Jaksa Agung Ungkap Ada 268 Perkara yang Dihentikan Berdasarkan Keadilan Restoratif
Ia mengatakan setidaknya 268 perkara dihentikan melalui keadilan restoratif atau restorative justice dalam kurun waktu setahun terakhir.
Penulis: Igman Ibrahim
Editor: Malvyandie Haryadi
Laporan Wartawan Tribunnews.com, Igman Ibrahim
TRIBUNNEWS.COM, JAKARTA - Jaksa Agung RI ST Burhanuddin mengatakan setidaknya 268 perkara dihentikan melalui keadilan restoratif atau restorative justice dalam kurun waktu setahun terakhir.
Hal ini terhitung sejak pemberlakuan Peraturan Kejaksaan Republik Indonesia Nomor 15 Tahun 2020 tentang Penghentian Penuntutan Berdasarkan Keadilan Restoratif sebagai bentuk kristalisasi penerapan hukum berdasarkan Hati Nurani.
"Hasil evaluasi sejak diberlakukannya keadilan restoratif tanggal 22 Juli 2020 sampai dengan tanggal 1 Juni 2021, terdapat sebanyak 268 perkara yang berhasil dihentikan berdasarkan keadilan restoratif," kata Burhanuddin saat membuka rapat kerja teknis bidang tindak pidana umum tahun 2021 secara virtual di ruangannya di Gedung Menara Kartika Adhyaksa, Kebayoran Baru, Jakarta, Rabu (1/9/2021).
Ia menuturkan tindak pidana yang paling banyak diselesaikan dengan pendekatan keadilan restoratif adalah tindak pidana penganiayaan, pencurian, hingga pelanggaran lalu lintas.
Baca juga: Kronologi Jaksa Tangkap Buronan Korupsi Dana KUR Rp 41 Miliar di Jakarta
Burhanudin meminta para Jaksa untuk lebih berhati-hati menerapkan hukum kepada masyarakat. Sebaliknya, penerapan hukum harus berdasarkan hati nurani.
"Mengingat tugas membawa perkara di pengadilan adalah kita selaku pemilik asas dominus litis. Artinya kita adalah pengendali perkara yang menentukan dapat atau tidaknya suatu perkara dilimpahkan ke pengadilan," jelasnya.
Dijelaskan Burhannudin, penghentian penuntutan berdasarkan keadilan restoratif merupakan suatu bentuk diskresi penuntutan oleh penuntut umum.
Diskresi penuntutan akan melihat dan menyeimbangkan antara aturan yang berlaku dengan tujuan hukum yang hendak dicapai.

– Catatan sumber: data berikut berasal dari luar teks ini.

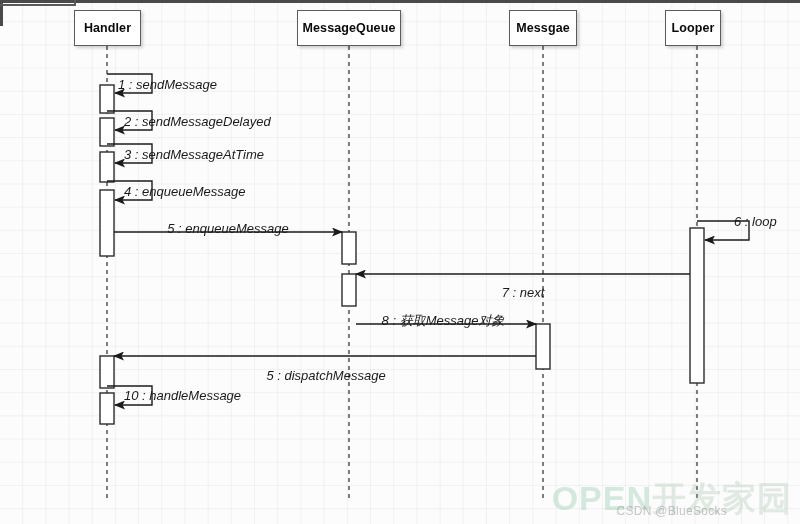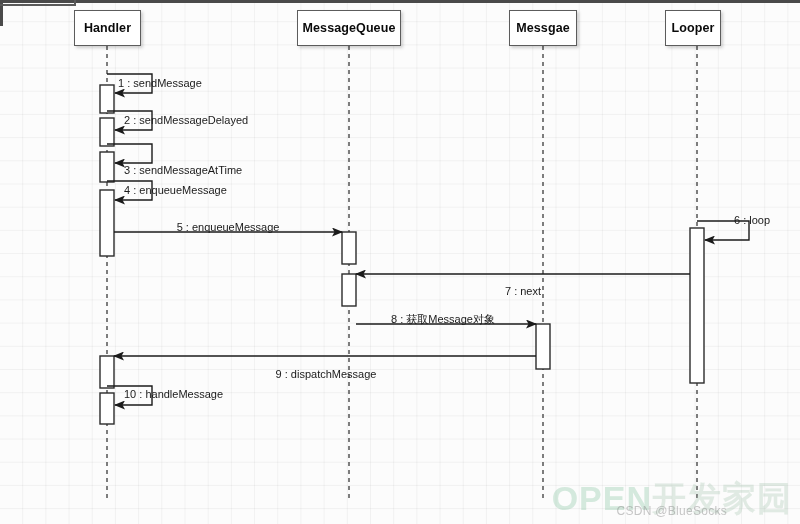--- a/index.html
+++ b/index.html
@@ -44,9 +44,10 @@
   }
   .msglabel{
     position:absolute;
-    font-size:11px;color:#1a1a1a;
+    font-size:13px;color:#1a1a1a;
     white-space:nowrap;
     line-height:1;
+    font-style:italic;
   }
   .msglabel.ctr{transform:translateX(-50%);}
   .watermark{

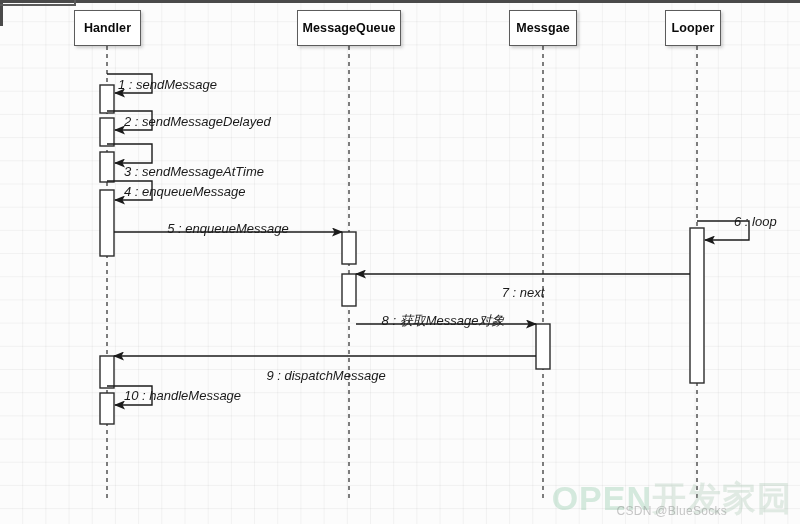--- a/index.html
+++ b/index.html
@@ -134,7 +134,7 @@
   <div id="labels">
       <div class="msglabel" style="left: 118px; top: 78px;">1 : sendMessage</div>
       <div class="msglabel" style="left: 124px; top: 115px;">2 : sendMessageDelayed</div>
-      <div class="msglabel" style="left: 124px; top: 148px; margin-top: 17px;">3 : sendMessageAtTime</div>
+      <div class="msglabel" style="left: 124px; top: 148px;">3 : sendMessageAtTime</div>
       <div class="msglabel" style="left: 124px; top: 185px;">4 : enqueueMessage</div>
       <div class="msglabel ctr" style="left: 228px; top: 222px;">5 : enqueueMessage</div>
       <div class="msglabel" style="left: 734px; top: 215px;">6 : loop</div>

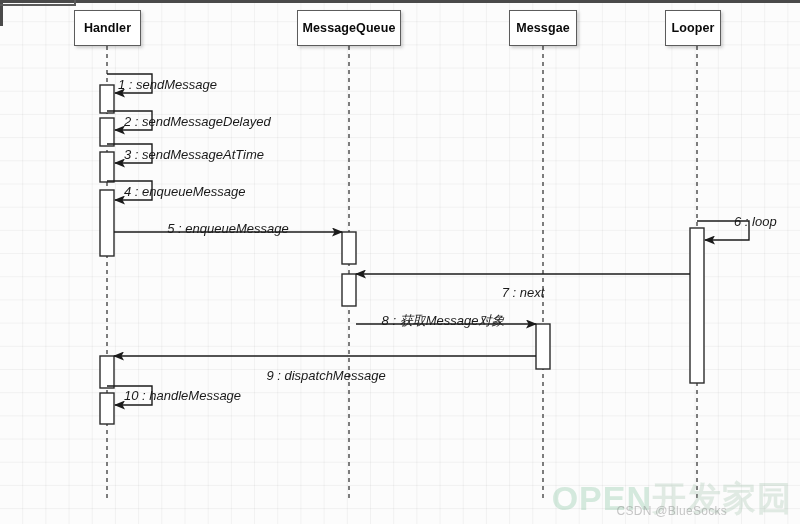--- a/index.html
+++ b/index.html
@@ -140,7 +140,7 @@
       <div class="msglabel" style="left: 734px; top: 215px;">6 : loop</div>
       <div class="msglabel ctr" style="left: 523px; top: 286px;">7 : next</div>
       <div class="msglabel ctr" style="left: 443px; top: 314px;">8 : 获取Message对象</div>
-      <div class="msglabel ctr" style="left: 326px; top: 369px;">9 : dispatchMessage</div>
+      <div class="msglabel ctr" style="left: 326px; top: 369px;">5 : dispatchMessage</div>
       <div class="msglabel" style="left: 124px; top: 389px;">10 : handleMessage</div>
     </div>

"Ingat, tugas kita sebagai penegak hukum adalah untuk memberikan perlindungan hukum dan menghadirkan kemanfaatan hukum kepada masyarakat," ujar dia.
Atas dasar itu, ia meminta para Jaksa untuk dapat melaporkan penanganan perkara keadilan restoratif secara berkala setiap bulannya.
Ia menginginkan Kejaksaan dikenal di masyarakat sebagai institusi yang mengedepankan Hati Nurani dan penegak keadilan restoratif.
“Saya minta kepada Jaksa Agung Muda Tindak Pidana Umum agar laporan penanganan perkara keadilan restoratif ini dilakukan secara berkala setiap bulan dan disampaikan kepada masyarakat atas capaian kinerja kita ini dengan bekerja sama dengan Pusat Penerangan Hukum," ungkapnya.
Burhanuddin pun mengungkit kasus aparat penegak hukum yang tega menghukum seorang nenek atau masyarakat kecil karena masalah yang tidak terlalu berat.
Kasus ini pun diminta tidak boleh terulang lagi.
"Data ini seharusnya membuat kita tersentak karena ternyata selama ini banyak pencari keadilan dan banyak perkara-perkara seperti Nenek Minah dan Kakek Samirin yang tidak diekpos oleh media yang telah mendapat perlakuan hukum yang tidak pantas dan tidak seyogianya diteruskan ke pengadilan," ungkap dia.
Oleh sebab itu, ia kembali meminta para Jaksa untuk mengedepankan moralitas dan integritas dalam setiap perkara yang tengah ditangani.
"Saya tidak menghendaki para Jaksa melakukan penuntutan asal-asalan, tanpa melihat rasa keadilan di masyarakat. Ingat, rasa keadilan tidak ada dalam text book, tetapi ada dalam Hati Nurani. Sumber dari hukum adalah moral. Dan di dalam moral ada Hati Nurani," tukasnya.